Loud counts of “1, 2, 3,” direct a group of students learning steps to a new routine in room W102. Minutes later, they partner up and get into a big circle and start practicing the new routine with salsa music in the background.

Anthony Galindo/ Courier Chris Abril, Computer Science (left) and Celeste Benitez dancing for her birthday inside W-102 on Tuesday october 20, 2015
Anthony Galindo/ Courier
Chris Abril, Computer Science (left) and Celeste Benitez dancing for her birthday inside W-102 on Tuesday october 20, 2015

PCC’s Candela Salsa Club teaches salsa to students of all levels. What started as a small club has grown significantly over the years.

The club’s main purpose is to dance salsa, but instructors also teach other styles of dance such as bachata.

“Our primary concern was salsa but then with the growing number of people that we have and the different interests, we started branching out,” said Jonathan Hernandez, the treasurer of the club.

They also do another type of dance called “Rueda,” which is salsa inspired. It is a form of social dancing and a shout and command dance. Whatever the leader shouts at some point in the dance, the people in the circle will follow while doing a special hand signal at the same time.

What makes the salsa club more intriguing is the fact that the club brings in professional instructors from all over Southern California to teach a class.

The “house instructor” is Arlene Santos, who teaches salsa and is the main instructor for the club. Crystal Duran and Demetrio Rosario are both bachata instructors.

Because the club brings in professional instructors to teach each class, the club charges a fee after the first four weeks of the semester. Because the club does not get their ICC money automatically, they charge a fee to pay the instructors. For the first four weeks, everyone is welcome to go and dance for free and after that, anyone is still welcome to join the club for $10.
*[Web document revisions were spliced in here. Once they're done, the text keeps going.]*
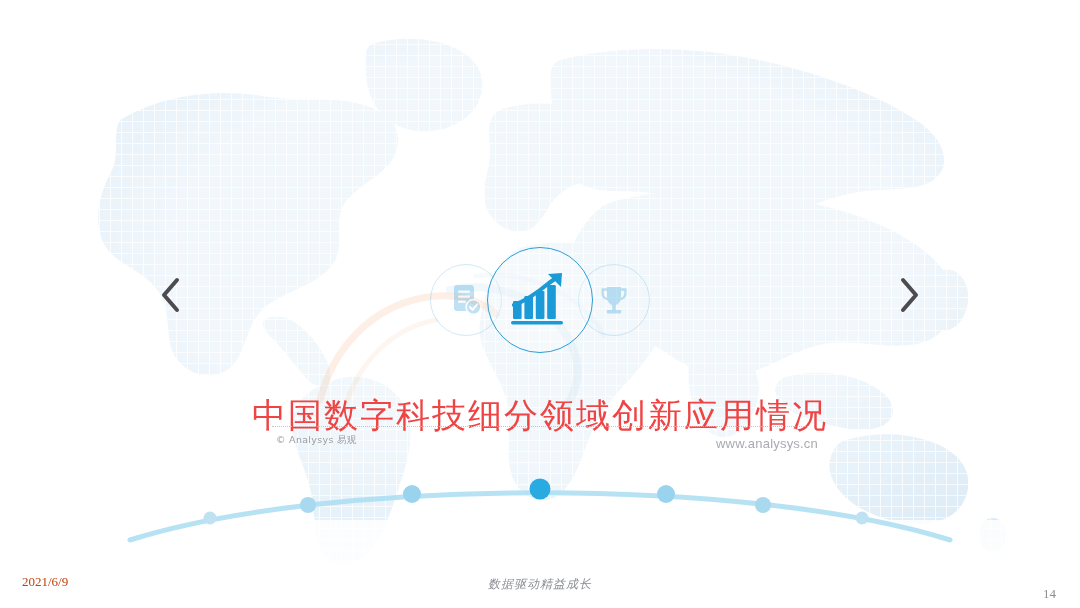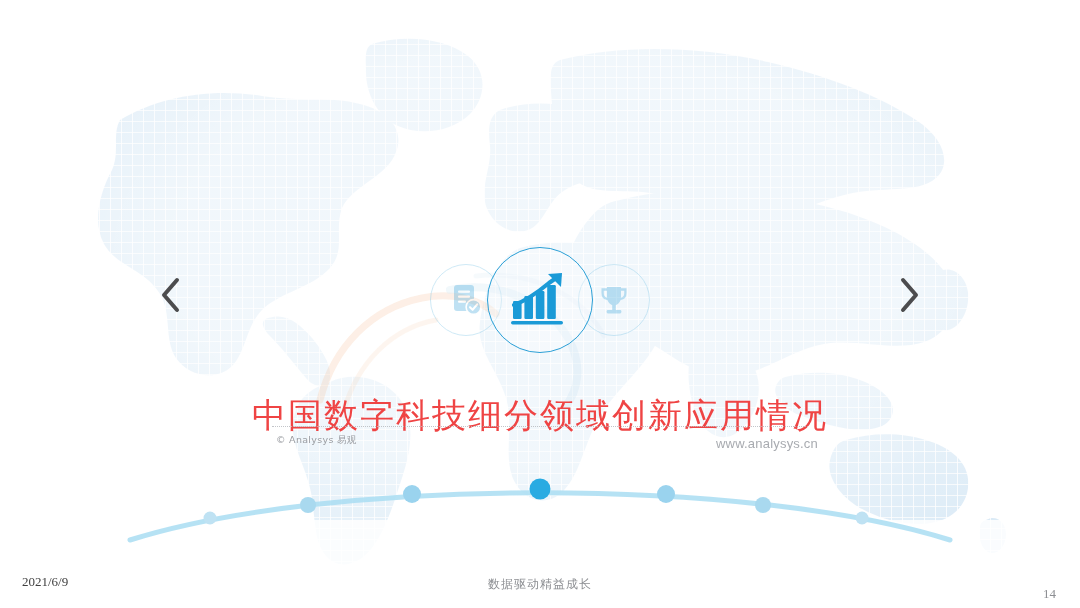--- a/index.html
+++ b/index.html
@@ -99,7 +99,7 @@
   }
   .f-date{
     position:absolute;left:22px;top:8px;
-    font-size:13px;color:#404040;
+    font-size:13px;color:#c2410c;
     font-family:"Liberation Serif","DejaVu Serif",serif;
   }
   .f-center{

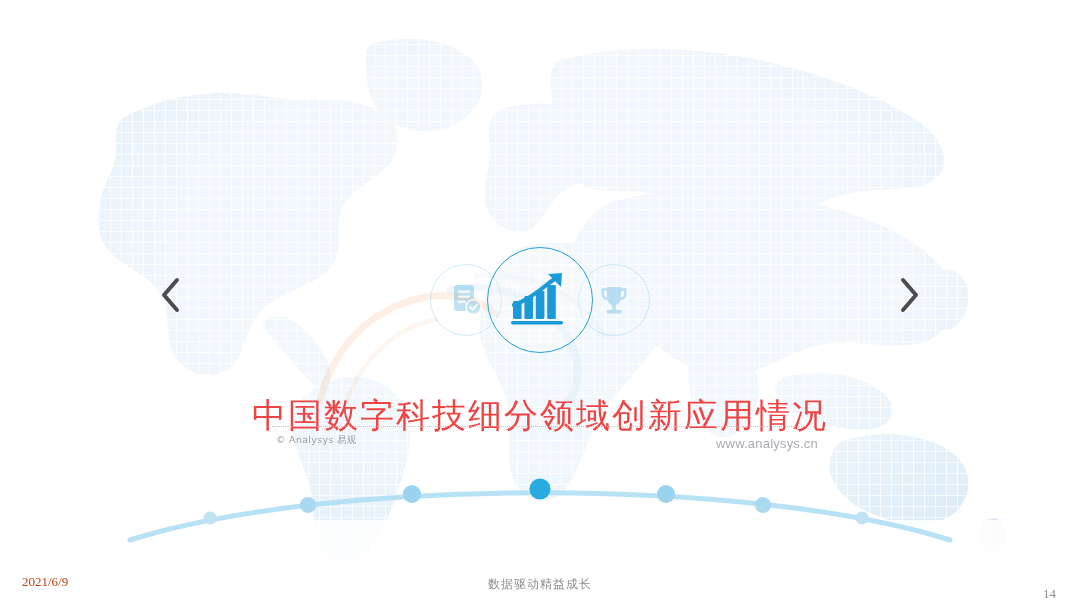--- a/index.html
+++ b/index.html
@@ -106,6 +106,7 @@
     position:absolute;left:0;right:0;top:10px;text-align:center;
     font-size:12px;color:#8d8f93;letter-spacing:1px;
     font-family:"DejaVu Sans","Liberation Sans",sans-serif;
+    font-style:italic;
   }
   .f-page{
     position:absolute;right:24px;top:20px;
“Whatever we have in our petty cash is how we pay our instructors. And that petty cash comes from member fees,” Hernandez said. “Once we get the ICC funding, then that’s when we start paying them that way.”

As the room is filled up with students learning a new routine, people are surrounded in a circle and are partnered up ready to rehearse the steps together. After practicing with each other with a song in the background for a few minutes, each couple gives each other high fives and switches partners. They go in a rotation so eventually everyone gets to dance with one another. Because of this, it’s a great way to meet new people and have fun dancing at the same time.

“It’s a really good way to make friends,” said Jasmine Trinidad, the club’s vice president.

The salsa club attracts all types of students, some with experience in dancing in salsa and others that have no experience at all.

“I saw them salsa dancing out there in the quad and I was like ‘Hey is that salsa?,’” said student Kendall Howard. “And they were like ‘yeah,’ and I decided to join and from then on they have taught me and I’m like ‘wow! This is really fun,’ and I just got really into it and now I really like it.”

About two years ago the club started “Noche de Fuego,” an event that started off as a social in the spring and then was converted to a social in the spring and the winter called “Noche de Fuego: Frio Edition.” This year it is scheduled for the first week of December.

The club meets on Tuesdays and Thursdays at W102 from 12 p.m. to 2 p.m.